Paul Bhattacharjee, Anna Calder-Marshall and Jonjo O’Neill are among the actors announced to perform in the Royal Court’s Weekly Rep, which will see a cast of 14 renowned performers take to the stage in six plays for six weeks as part of the acclaimed venue’s summer festival Open Court.
Taking place from 10 June to 20 July, the Open Court programme marks Artistic Director Vicky Featherstone’s first project at the helm of the Sloane Square venue before her first full season begins in September.
Bhattacharjee, who recently appeared in the RSC’s Much Ado About Nothing at the Noël Coward theatre, O’Neill, who starred alongside Billie Piper in hit National Theatre and Headlong co-production The Effect, and Calder-Marshall, who returns to the Royal Court following her performance in Martin Crimp’s In The Republic Of Happiness, will be joined in the cast by Debbie Chazen, Farzana Dua Elahe, Laura Elphinstone, Natasha Gordon, Siobhan Redmond, Ferdy Roberts, Ryan Sampson, Nav Sidhu, Angela Terence, Sam Troughton and Alan Williams, many of whom have appeared at the Royal Court in the past few years.
The Low Road’s Gordon has just finished performing in Dominic Cooke’s final production as Artistic Director at the venue, Elphinstone and Roberts both appeared in If You Don’t Let Us Dream, We Won’t Let You Sleep earlier this year, Troughton’s credits at the Royal Court include Mike Bartlett’s hit play Love, Love, Love and Chazen appeared in 2012’s In Basildon.
Sidhu (The Empire), Williams (Stoning Mary) and Dua Elahe (Catch) will also make their Royal Court returns in the Weekly Rep, while Sampson (The Kitchen Sink at the Bush), Terence (Lay Down Your Cross at the Hampstead theatre) and Redmond (RSC’s Richard III) will make their venue debuts.
The season of six plays – which will comprise Lasha Bughadze’s The President Has Come To See You, Death Tax by New Yorker Lucas Hnath, Suhayla El-Bushra’s drama about multicultural Britain, Pigeons, director Claire Lizzimore’s debut play Mint, US playwright Nikole Beckwith’s Untitled Matriarch Play (Or Seven Sisters) and Young Writers Programme graduate Alistair McDowall’s Talk Show – will be directed by acclaimed directors Carrie Cracknell, John Tiffany, Caroline Steinbeis and Featherstone.
Playing as part of the Open Court programme – which will also include a surprise theatre experience, a chance to hear a Royal Court playwright read aloud one of their plays, a nightly soap opera in Peckham and a weekly big idea exploring sex, age, death and collaboration – the Weekly Rep is a project pioneered by playwright Caryl Churchill that is designed to echo the famed summer seasons in repertory theatres across the UK.
Talking about her inspiration for the project, Churchill said: “A play doesn’t really exist ’til it’s happened on a stage, and a writer learns more from that than from anything, and can move on and write another one.
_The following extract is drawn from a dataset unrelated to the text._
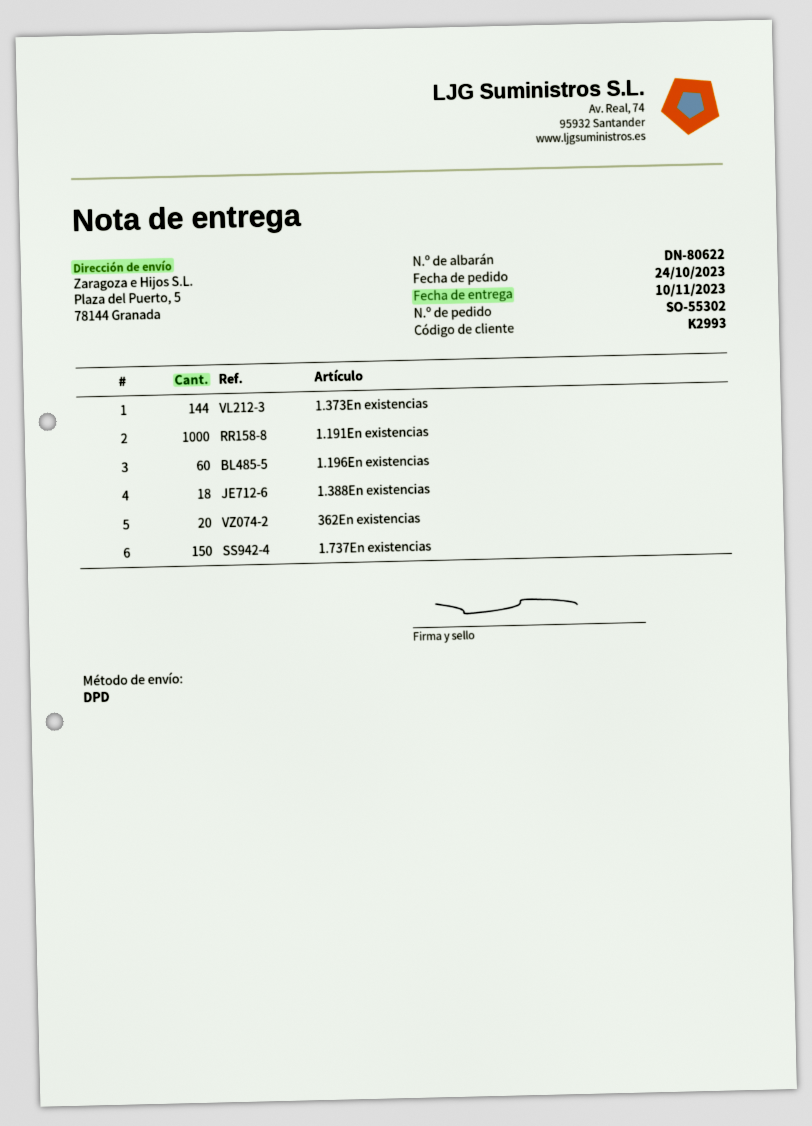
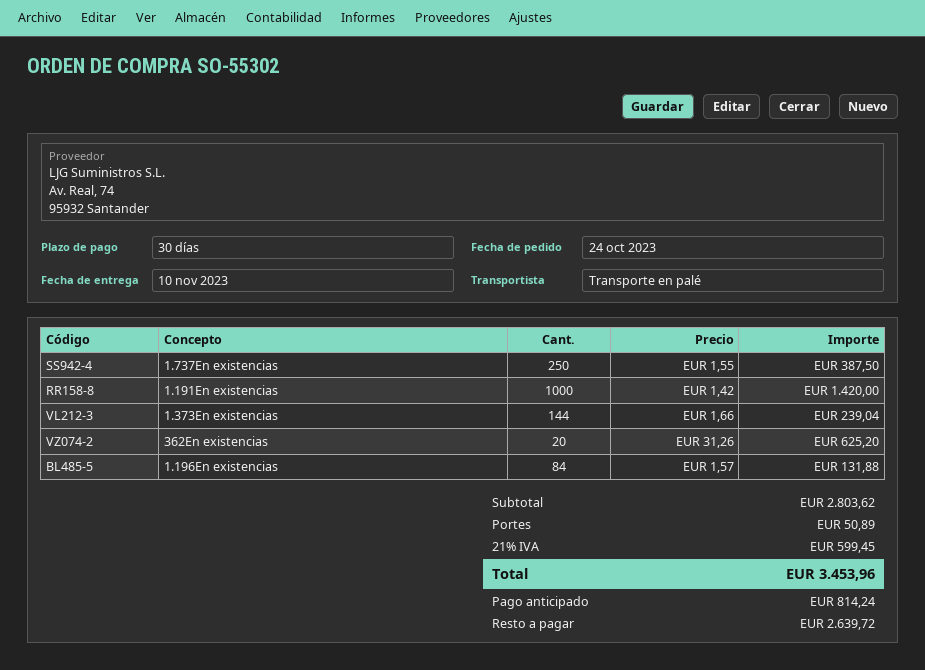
shipping method: DPD -> pallet freight
1.196En existencias: 60 -> 84
1.388En existencias: 18 -> none
1.737En existencias: 150 -> 250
So even a short rehearsal and short run is worth having. And if a play is done more or less at once, as it was written, though it may be rougher there is less danger of innovation being blunted by too much advice.”
The Open Court programme will begin following Lyndsey Turner’s production of The Victorian In The Wall, which closes on 8 June.